“Un viaje de diez metros” o las nemotecnias del paladar.
“Los erizos de mar saben a vida…
La vida tiene su propio sabor,
Oculto. en su caparazón.
Vida cruda, hermosa…
Pero para cocinar, debes matar.
Creas fantasmas.
Cocinas para crear fantasmas.
Espíritus que viven en cada ingrediente…”
En esas palabras de la madre del protagonista, en su India natal, cuando le enseñaba a su hijo a saborear las comidas con todos los sentidos, se encierra la esencia de la película “Un viaje de diez metros”, una hermosa historia que nos hace entender cómo los sabores, aromas, visiones, de la comida nos traen recuerdos, nos traen vida.

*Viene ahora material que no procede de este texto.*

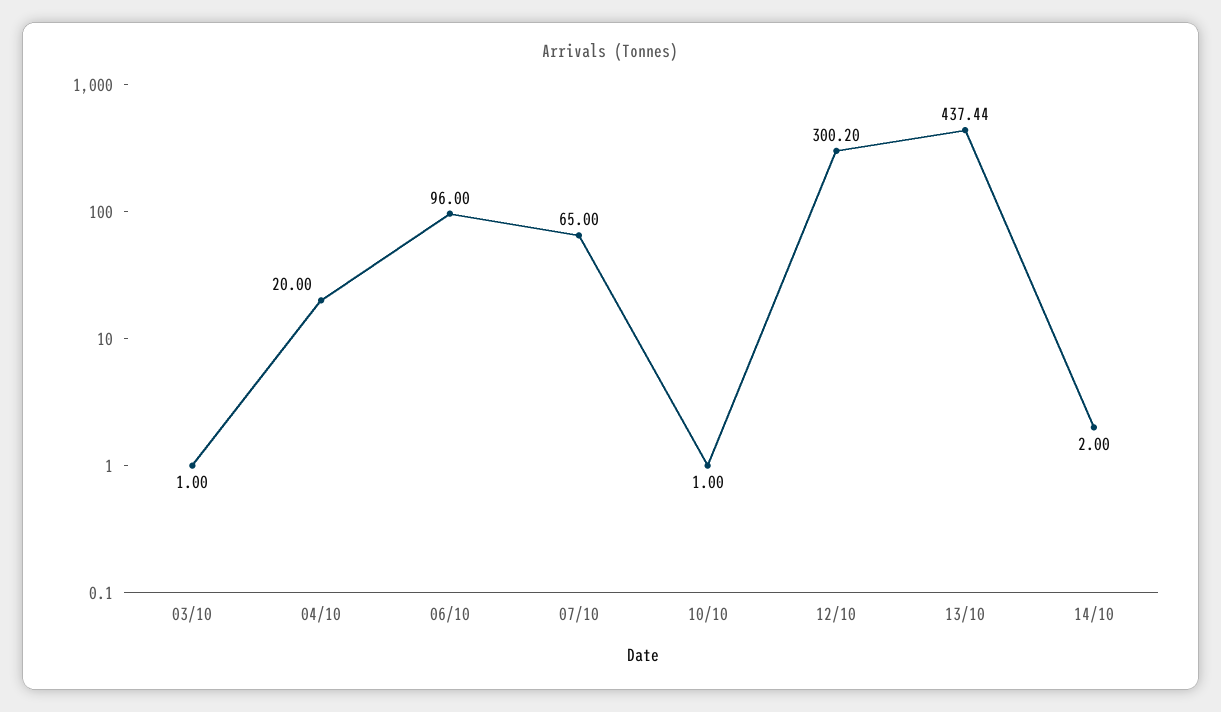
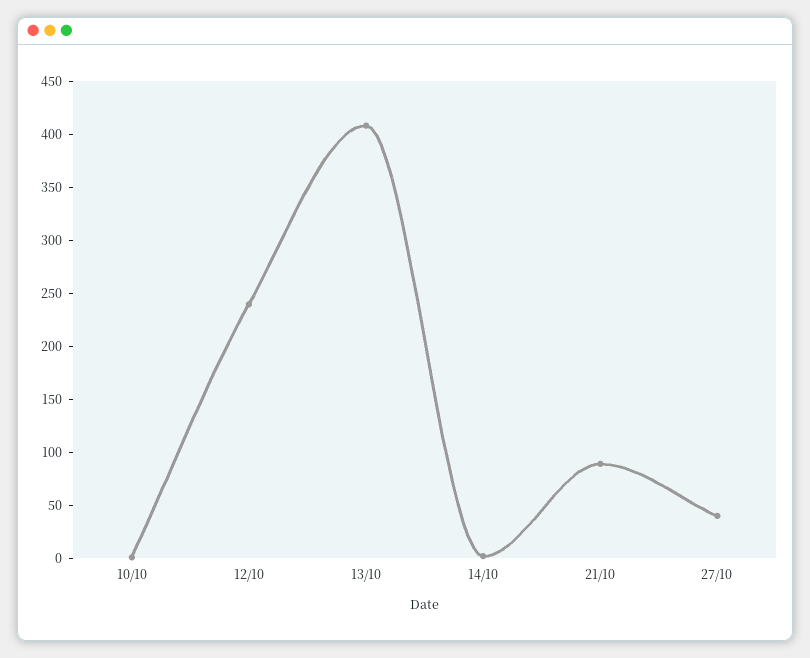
03/10: 1 -> none
04/10: 20 -> none
06/10: 96 -> none
07/10: 65 -> none
12/10: 300.2 -> 240
13/10: 437.44 -> 410
21/10: none -> 90
27/10: none -> 40

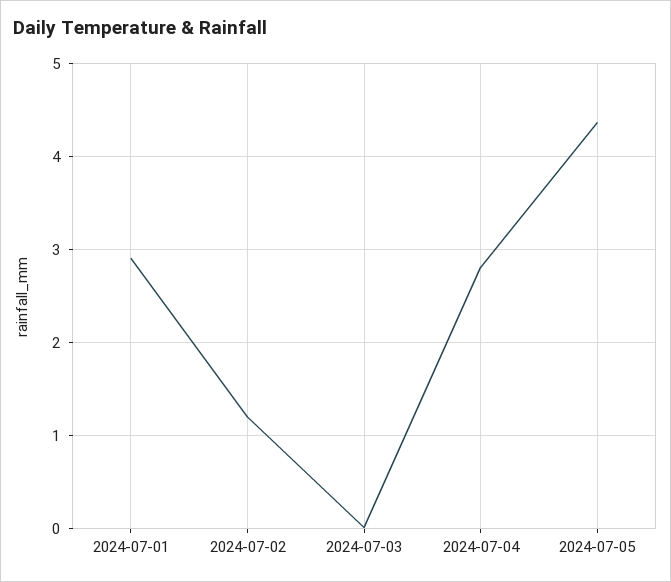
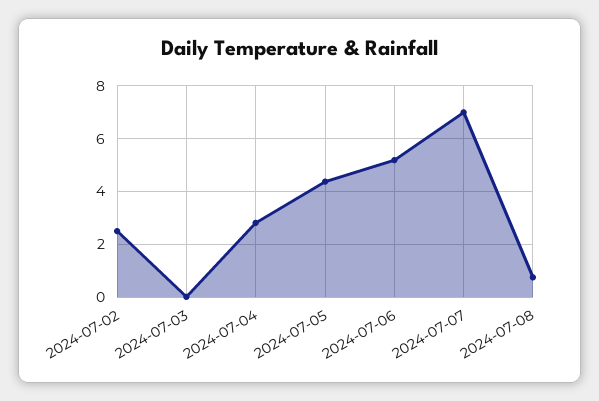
2024-07-01: 2.9 -> none
2024-07-02: 1.2 -> 2.5
2024-07-06: none -> 5.25
2024-07-07: none -> 7
2024-07-08: none -> 0.75

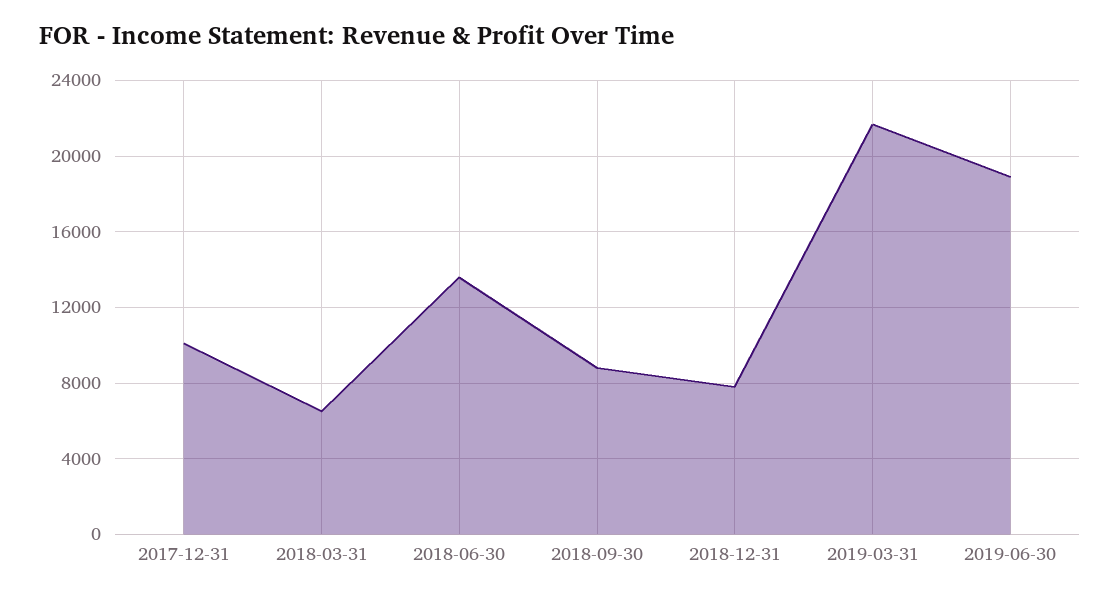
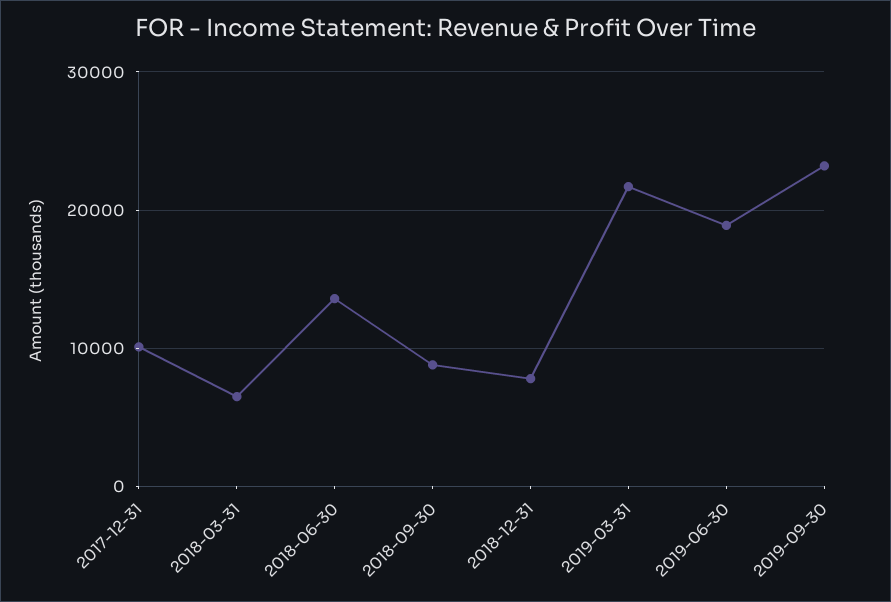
2019-09-30: none -> 23000

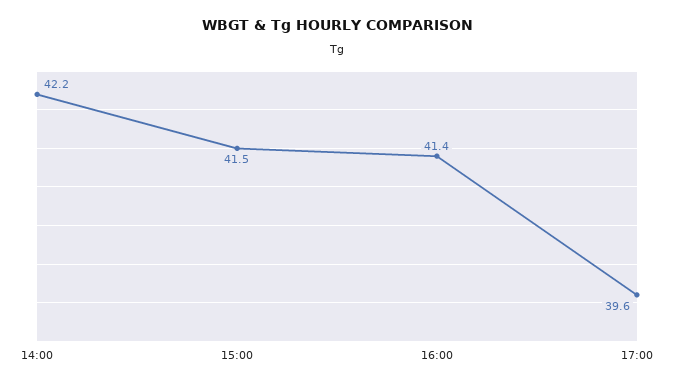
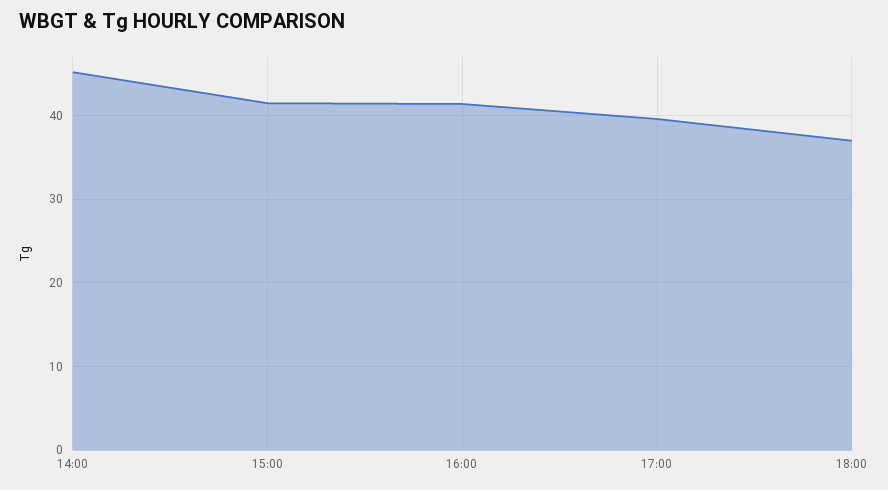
14:00: 42.2 -> 45
18:00: none -> 37

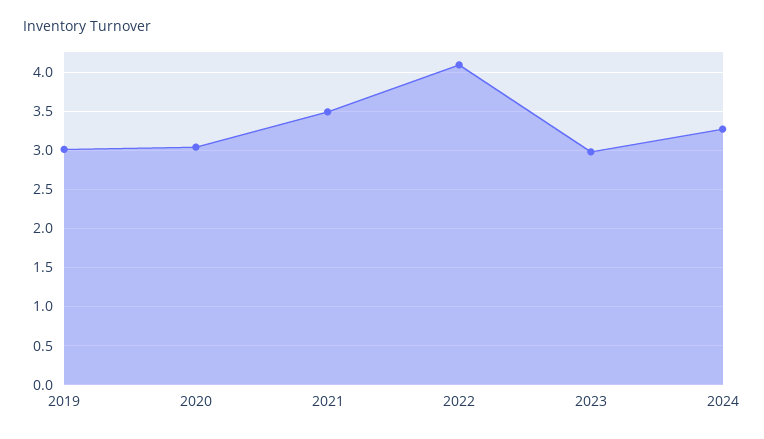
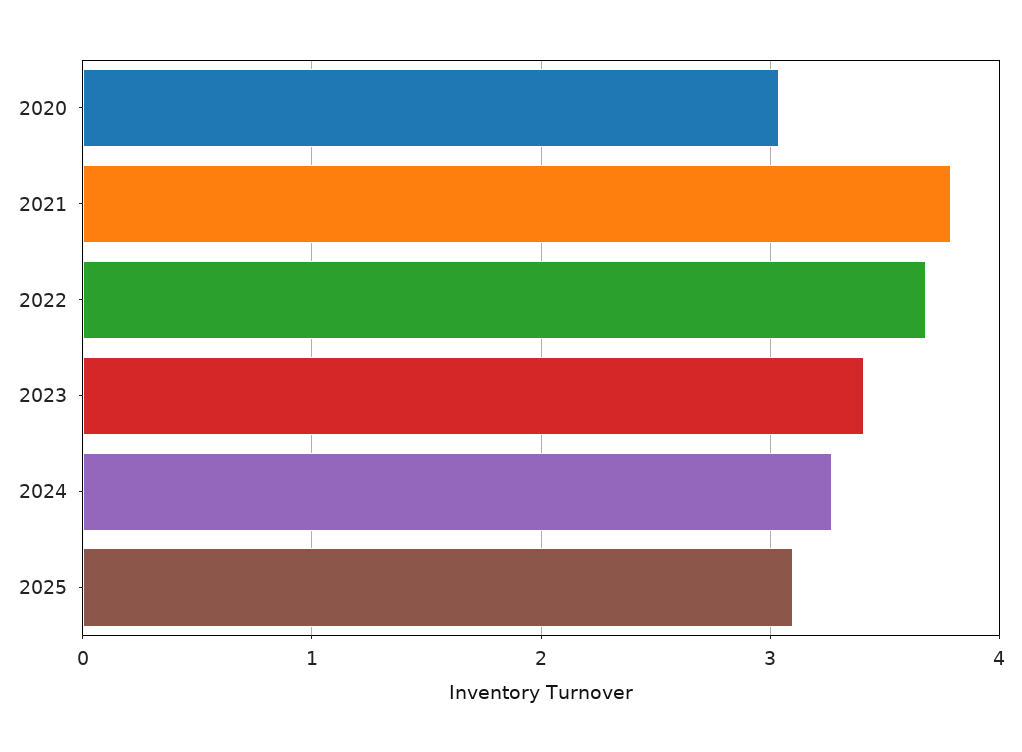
2019: 3 -> none
2021: 3.5 -> 3.8
2022: 4.1 -> 3.7
2023: 3 -> 3.4
2025: none -> 3.1

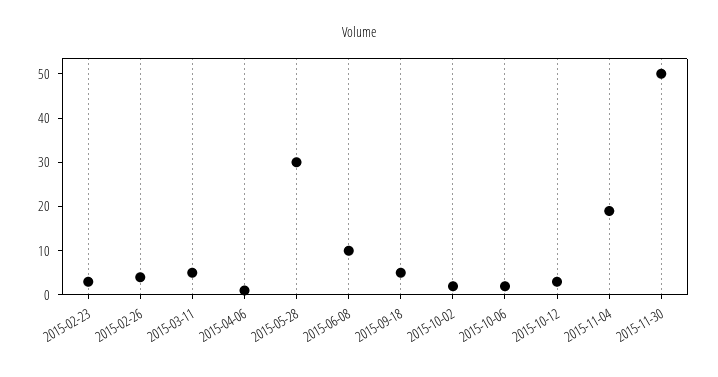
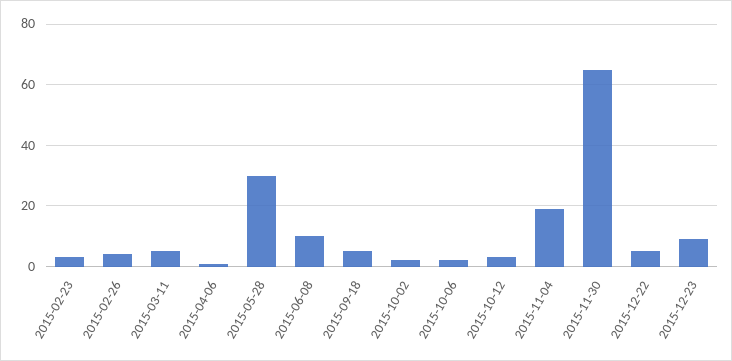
2015-11-30: 50 -> 65
2015-12-22: none -> 5
2015-12-23: none -> 10

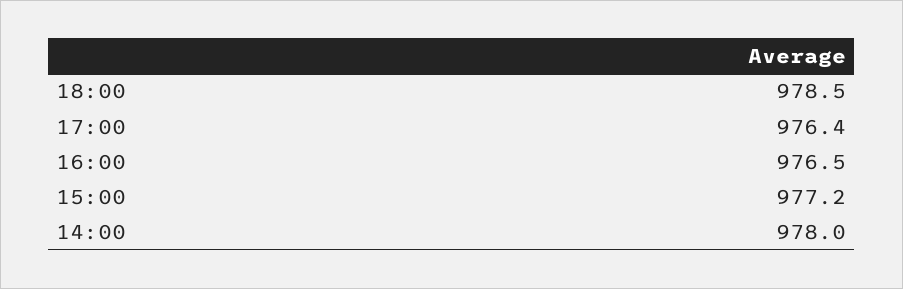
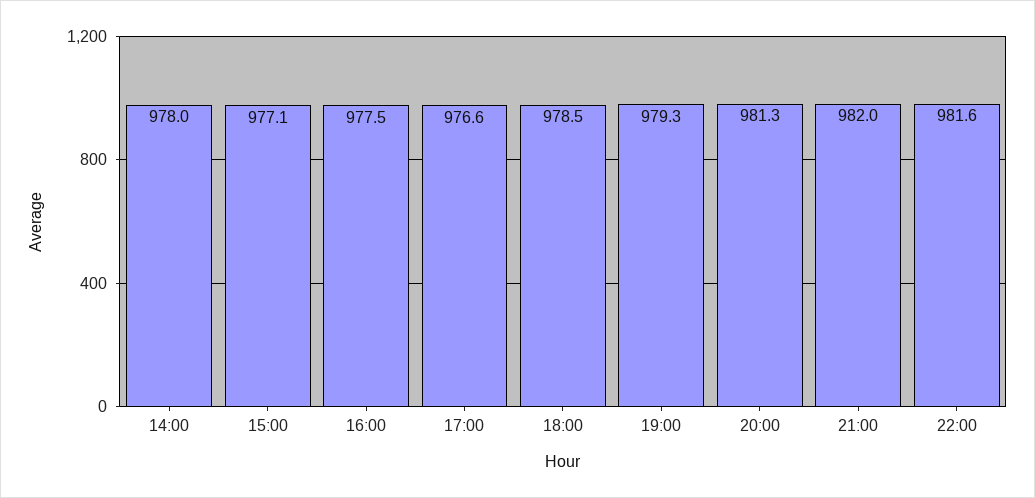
17:00: 976.4 -> 976.6
16:00: 976.5 -> 977.5
15:00: 977.2 -> 977.1
19:00: none -> 979.3
20:00: none -> 981.3
21:00: none -> 982
22:00: none -> 981.6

La memoria muchas veces es traicionera.
La vida, en algún momento, nos trae un olor, un sabor que nos transporta a tiempos remotos, que evoca épocas lejanas de nuestra historia personal. Es como un fantasma que logra incluso que lo que en alguna oportunidad no nos gustó o aborrecíamos, por la magia de la memoria traicionera, se vuelva un sabor entrañable, un aroma que nos devuelve a la vida.
“La cocina trae recuerdos”, insisten en la película. Nada más cierto. Esta obra muestra cómo podemos percibir incluso más allá de los sentidos.
El olor a pan recién horneado nos lleva inmediatamente a un viaje al pasado. El aroma de una especia es el clic para un automático flash back.
Sí. Al cocinar creamos fantasmas y al degustar la comida, esos fantasmas pueden aparecer.
Al final, la vida está compuesta de sabores y memorias, de aromas y recuerdos. Pasamos la vida acumulando nemotecnias en el paladar, en la lengua, en la garganta.
La nariz almacena postales.
“Un viaje de 10 metros” es de esas películas que nos reconcilian con la vida. Nos muestra que vivir es hacer un viaje hacia uno mismo, hacia nuestra esencia y el éxito está en conseguir ese lugar donde nos sintamos cómodos. Donde nos sentimos felices.
La vida es un viaje que se emprende para conseguirnos a nosotros mismos y el éxito es haberlo logrado al final, sin importar “la estrellas” que se puedan haber acumulado.
Helen Mirren, merecidamente nominada al Oscar por este rol, está impecable en su papel de orgullosa y competitiva maestra de cocina y regente de restauran.
La película del sueco Lasse Hallström tiene esa capacidad especial que tienen otras películas del género gastronómico como “El festín de Babette”, film danés de Gabriel Axel ganador del Oscar a la mejor película de habla no inglesa (1987), o “Chocolat” del mismo Lasse Hallström (2000), de reconciliarnos con la vida y, por supuesto, con el cine. Como aquella versión cinematográfica mexicana de la novela de Laura Esquivel, “Como agua para chocolate”, dirigida por Alfonso Arau (1992).
Estos films narran historias que, como “Bagdag Café” de Percy Adlon (1987) -film que aunque no es específicamente “gastronómico”, se desarrolla en un café-, o “¿Reinas y reyes?” de Beeban Kidron (1995), se centran en la llegada de gente extraña a un lugar a donde no pertenecen y en un principio son rechazados, situación a la que logran darle un giro. Los personajes cambian el lugar y a las personas que allí habitan a partir del amor en sus diferentes manifestaciones: amor al trabajo, amor al prójimo, amor a la familia, amor a la comida, amor a la vida. Y, al final, logran hacer de un lugar extraño, su hogar, y la hostilidad inicial la viran en amistad.
Eso son esas películas, obras que nos enseñan la importancia del amor, la tolerancia y la capacidad para aceptar las diferencias y los cambios.
Madame Mallory: “¿Pero porqué cambiar una receta que tiene 200 años?”
Hassan Kadam: “Porque a lo mejor 200 años ya son suficientes”.